I am fully "invested" in Authentik since i am running all my SAML and OpenID requests with it.

Thats why it would be nice to get it working with Authentik.

Thank you for your response.

[maikroservice]

add me on discord @maikroservice and we can debug interactively

[Videothek]

@maikroservice and i got it figured out.

A detailed step by step guide can be read on @maikroservice blog.

In Authentik you have to configure your provider like this:

The Wazuh Admin Mapping looks like this:

The Authentik group i want to have access to wazuh is called Admin (change this group with the one that fits your configuration).

On Wazuh side i configured things like this:

Added the following to /etc/wazuh-indexer/opensearch-security/config.yml:

      saml_auth_domain:
        http_enabled: true
        transport_enabled: false
        order: 1
        http_authenticator:
          type: saml
          challenge: true
          config:
            idp:
              metadata_url: "https://your_authentik_metadata_download_url/"
              entity_id: "wazuh-saml"
            sp:
              entity_id: "wazuh-saml"
            kibana_url: "https://your_wazuh_url/"
            roles_key: Roles
            exchange_key: "X509_certificate_part_from_authentik_metadata_file"
        authentication_backend:
          type: noop

/etc/wazuh-indexer/opensearch-security/roles_mapping.yml:

all_access:
  reserved: true
  hidden: false
  backend_roles:
  - "admin"
  hosts: []
  users: []
  and_backend_roles: []
  description: "Maps admin to all_access"

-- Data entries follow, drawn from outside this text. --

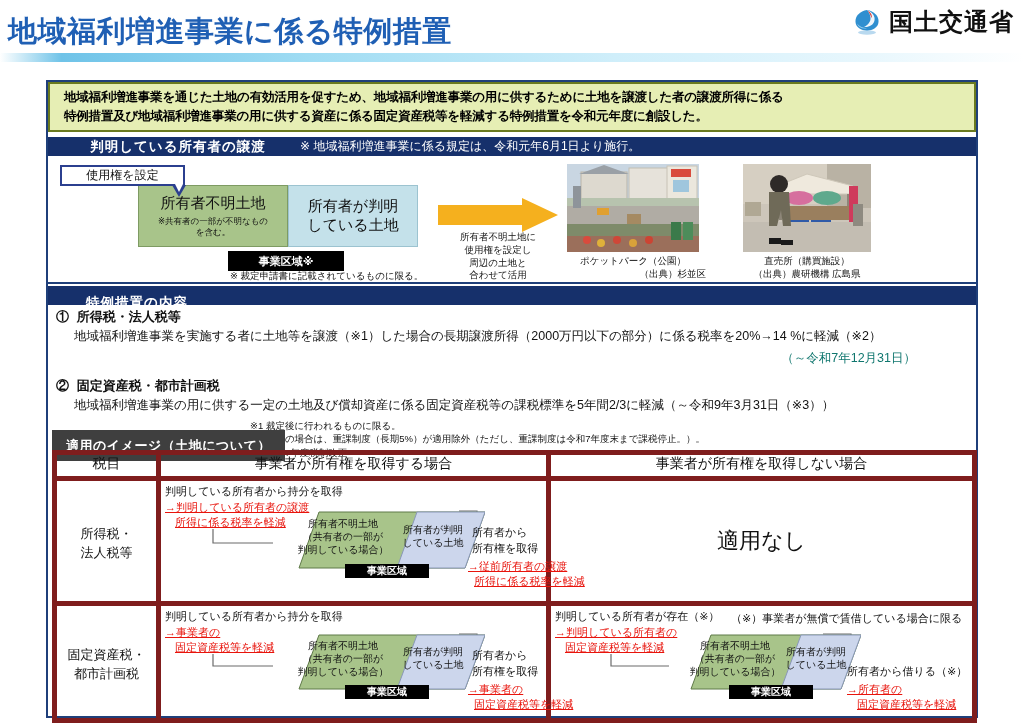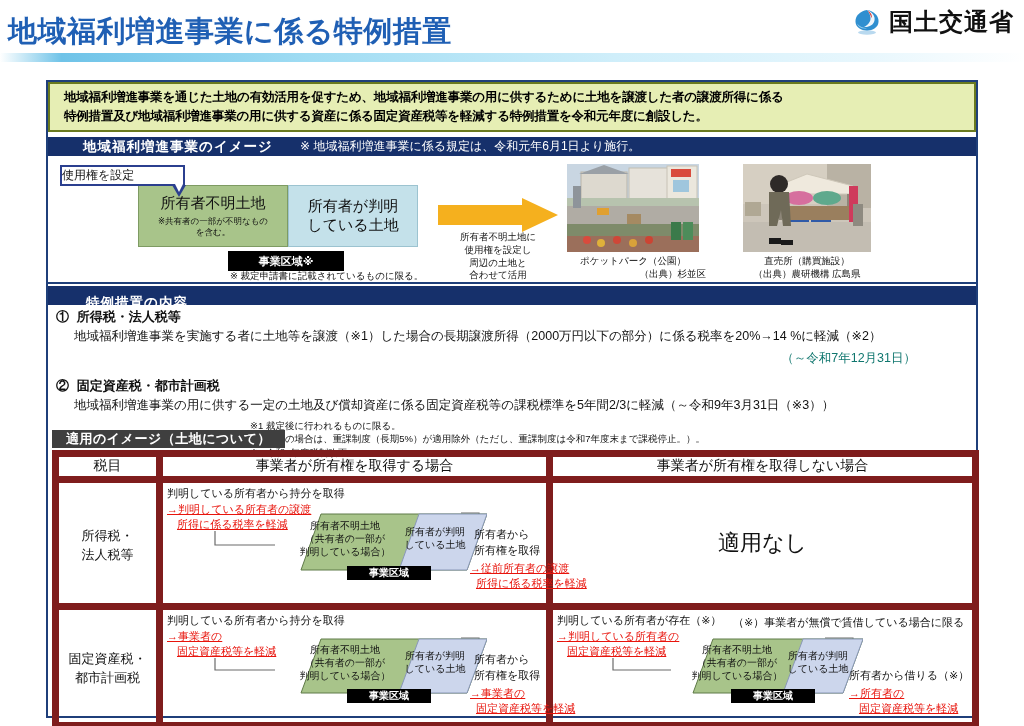--- a/index.html
+++ b/index.html
@@ -190,7 +190,7 @@
   </div>
 
   <div class="band-wide"></div>
-  <div class="band-label">地域福利増進事業のイメージ</div>
+  <div class="band-label">判明している所有者の譲渡</div>
   <div class="band-note">※ 地域福利増進事業に係る規定は、令和元年6月1日より施行。</div>
 
   <div class="img-panel"></div>

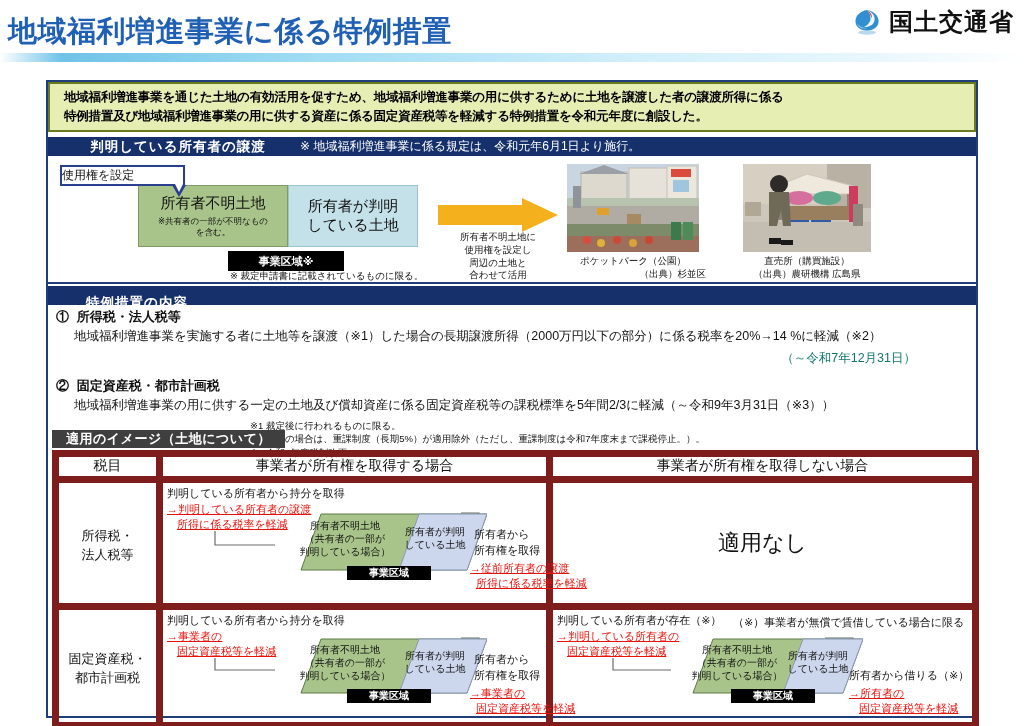--- a/index.html
+++ b/index.html
@@ -67,7 +67,7 @@
   .callout{
     position:absolute;left:60px;top:165px;width:125px;height:21px;
     border:2px solid #2b3f8f;background:#ffffff;box-sizing:border-box;
-    display:flex;align-items:center;justify-content:flex-start;
+    display:flex;align-items:center;justify-content:center;
     font-size:12px;color:#111;font-weight:normal;z-index:6;
   }
   .callout-tail{

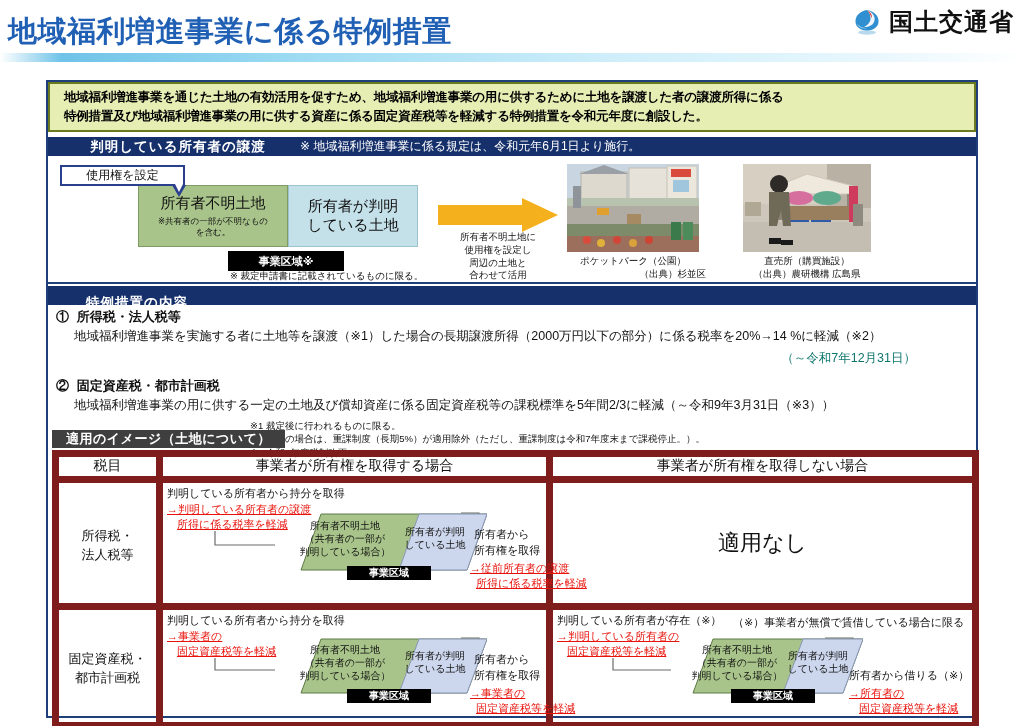--- a/index.html
+++ b/index.html
@@ -130,7 +130,7 @@
 
   
   .band-label3{
-    position:absolute;left:52px;top:430px;height:18px;
+    position:absolute;left:52px;top:430px;height:31px;
     background:#3f3f3f;color:#ffffff;font-size:13px;font-weight:bold;
     display:flex;align-items:center;padding:0 14px;letter-spacing:0.5px;text-align:right;
   }

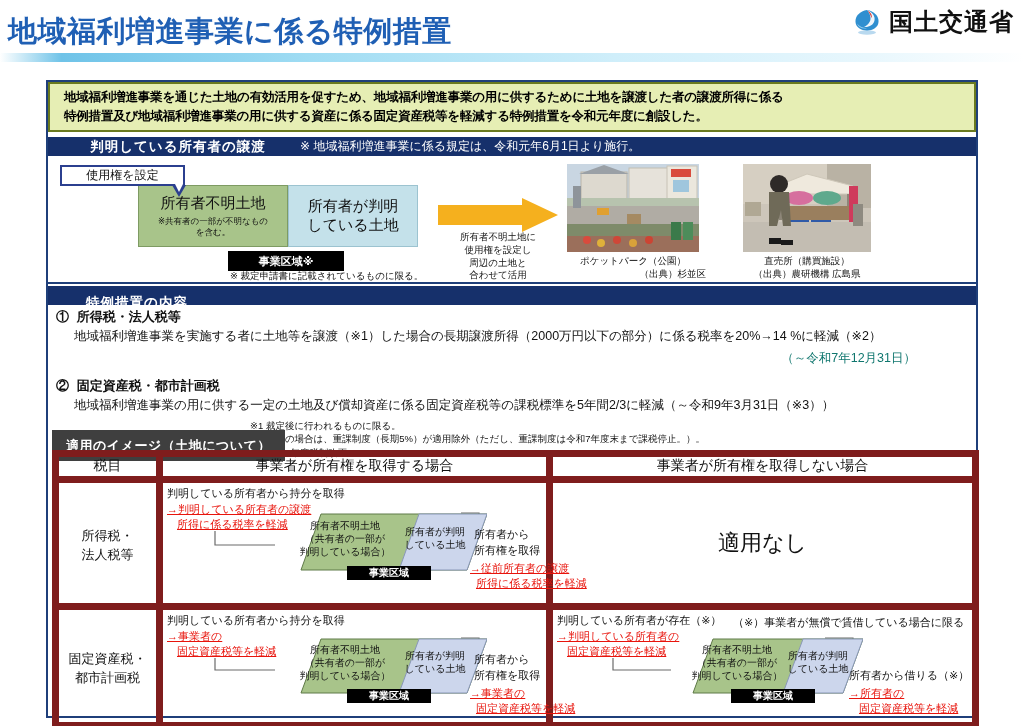--- a/index.html
+++ b/index.html
@@ -138,7 +138,7 @@
     position:absolute;left:52px;top:450px;width:920px;height:266px;
     border-collapse:collapse;table-layout:fixed;
   }
-  .tbl td,.tbl th{border:7px solid #7f1d1d;box-sizing:border-box;padding:0;vertical-align:top;}
+  .tbl td,.tbl th{border:5px solid #7f1d1d;box-sizing:border-box;padding:0;vertical-align:top;}
   .th-c{
     text-align:center;font-weight:normal;font-size:14px;color:#111;
     height:26px;vertical-align:middle;

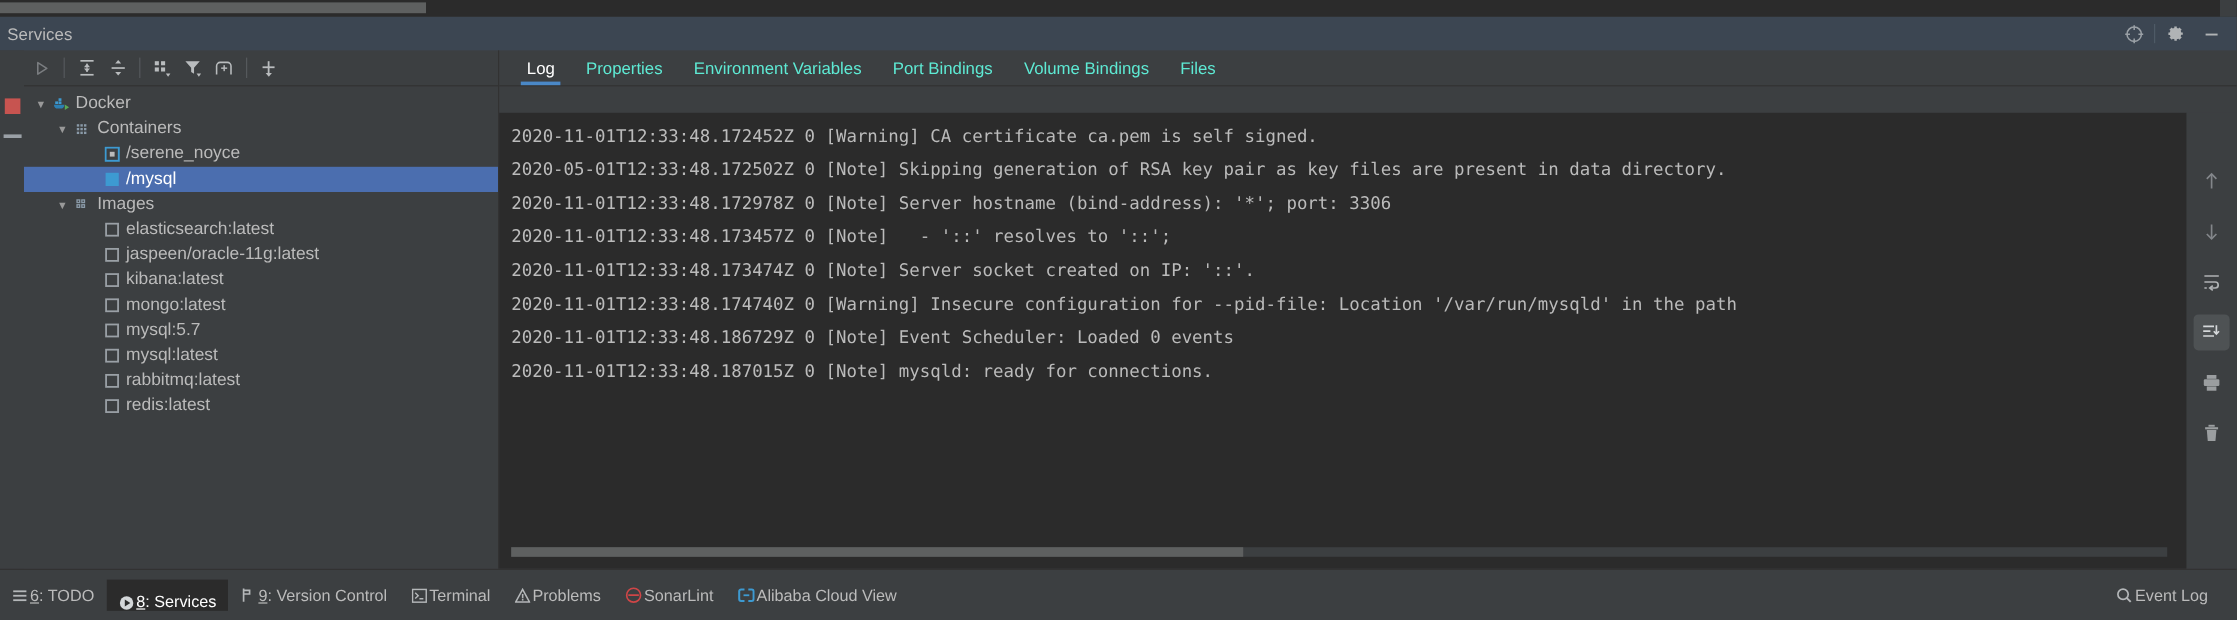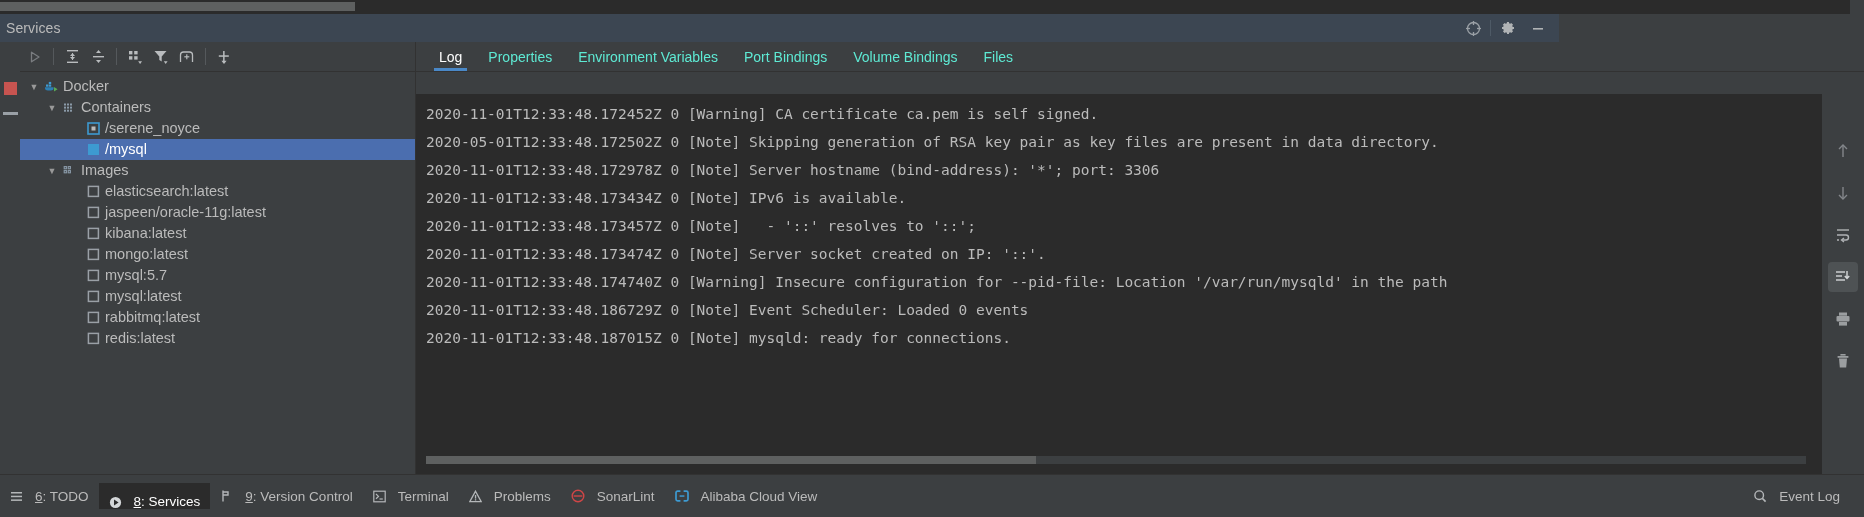--- a/index.html
+++ b/index.html
@@ -18,7 +18,7 @@
 
   
   .tw-header {
-    position: absolute; left: 0; top: 14px; width: 1559px; height: 28px;
+    position: absolute; left: 0; top: 14px; width: 1864px; height: 28px;
     background: #3c4652;
     display: flex; align-items: center;
   }

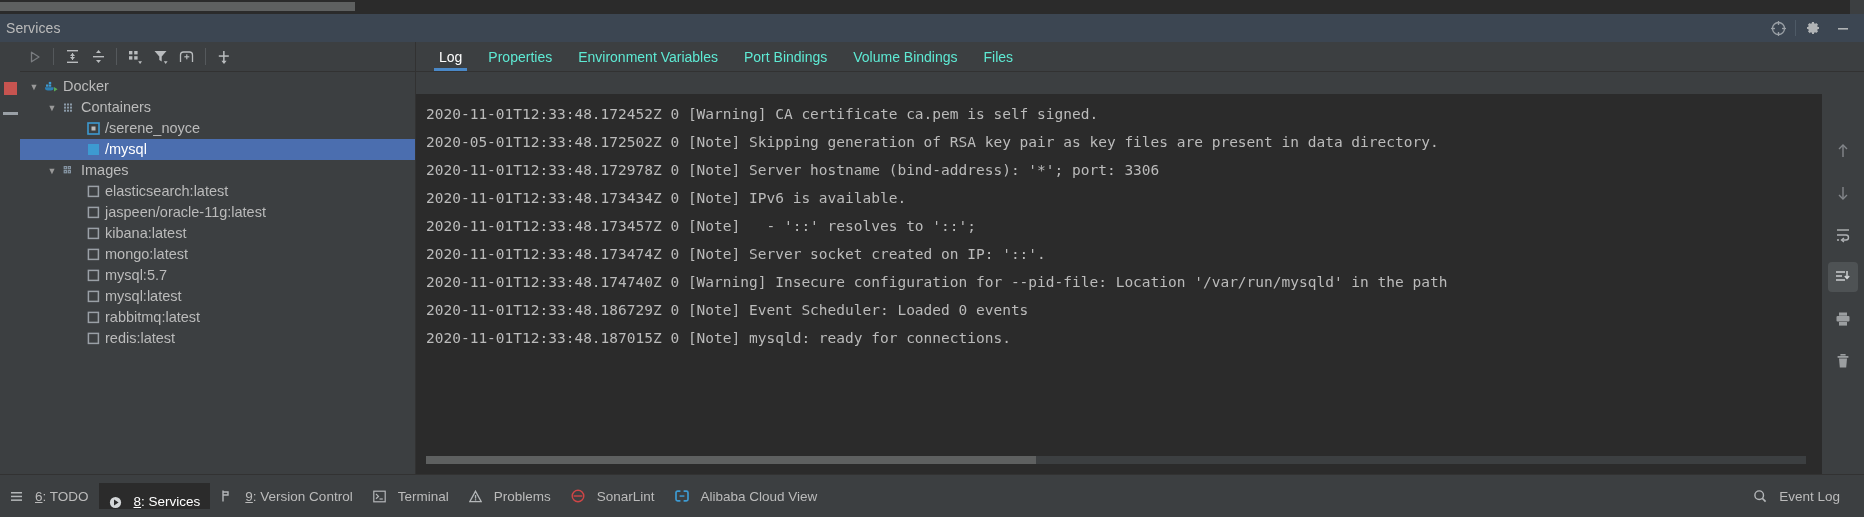--- a/index.html
+++ b/index.html
@@ -355,7 +355,6 @@
           <div class="log-line">2020-11-01T12:33:48.172452Z 0 [Warning] CA certificate ca.pem is self signed.</div>
           <div class="log-line">2020-05-01T12:33:48.172502Z 0 [Note] Skipping generation of RSA key pair as key files are present in data directory.</div>
           <div class="log-line">2020-11-01T12:33:48.172978Z 0 [Note] Server hostname (bind-address): '*'; port: 3306</div>
-          <div class="log-line">2020-11-01T12:33:48.173434Z 0 [Note] IPv6 is available.</div>
           <div class="log-line">2020-11-01T12:33:48.173457Z 0 [Note]   - '::' resolves to '::';</div>
           <div class="log-line">2020-11-01T12:33:48.173474Z 0 [Note] Server socket created on IP: '::'.</div>
           <div class="log-line">2020-11-01T12:33:48.174740Z 0 [Warning] Insecure configuration for --pid-file: Location '/var/run/mysqld' in the path </div>

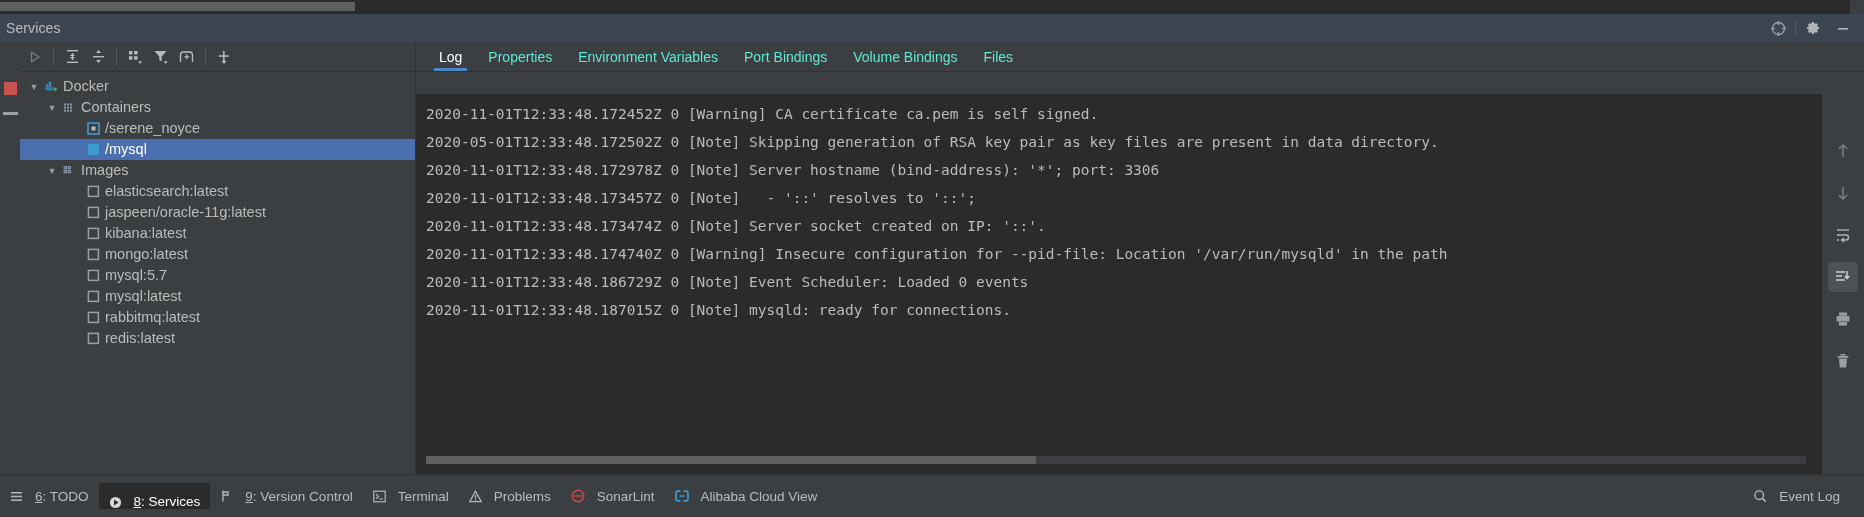--- a/index.html
+++ b/index.html
@@ -73,7 +73,7 @@
 
   
   .statusbar { position: absolute; left: 0; bottom: 0; width: 1864px; height: 43px; background: #3c3f41; border-top: 1px solid #323232; display: flex; align-items: center; }
-  .sb-item { height: 26px; display: flex; align-items: center; gap: 12px; padding: 0 10px; color: #bbbbbb; font-size: 13.5px; white-space: nowrap; }
+  .sb-item { height: 26px; display: flex; align-items: center; gap: 2px; padding: 0 10px; color: #bbbbbb; font-size: 13.5px; white-space: nowrap; }
   .sb-item.active { background: #2b2b2b; color: #ffffff; align-items: flex-end; }
   .sb-item u { text-decoration: underline; }
   .sb-right { margin-left: auto; display: flex; align-items: center; padding-right: 14px; }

Added the following to /etc/wazuh-dashboard/opensearch_dashboards.yml:

opensearch_security.auth.type: "saml"
server.xsrf.allowlist: ["/_opendistro/_security/saml/acs", "/_opendistro/_security/saml/logout", "/_opendistro/_security/saml/acs/idpinitiated"]
opensearch_security.session.keepalive: false

And finally the following Role Mapping within Wazuh Dashbaord:

This should be all you need to configure.

Dont forget to follow the wazuh saml documentation step by step and add the values from this issue according to your configuration.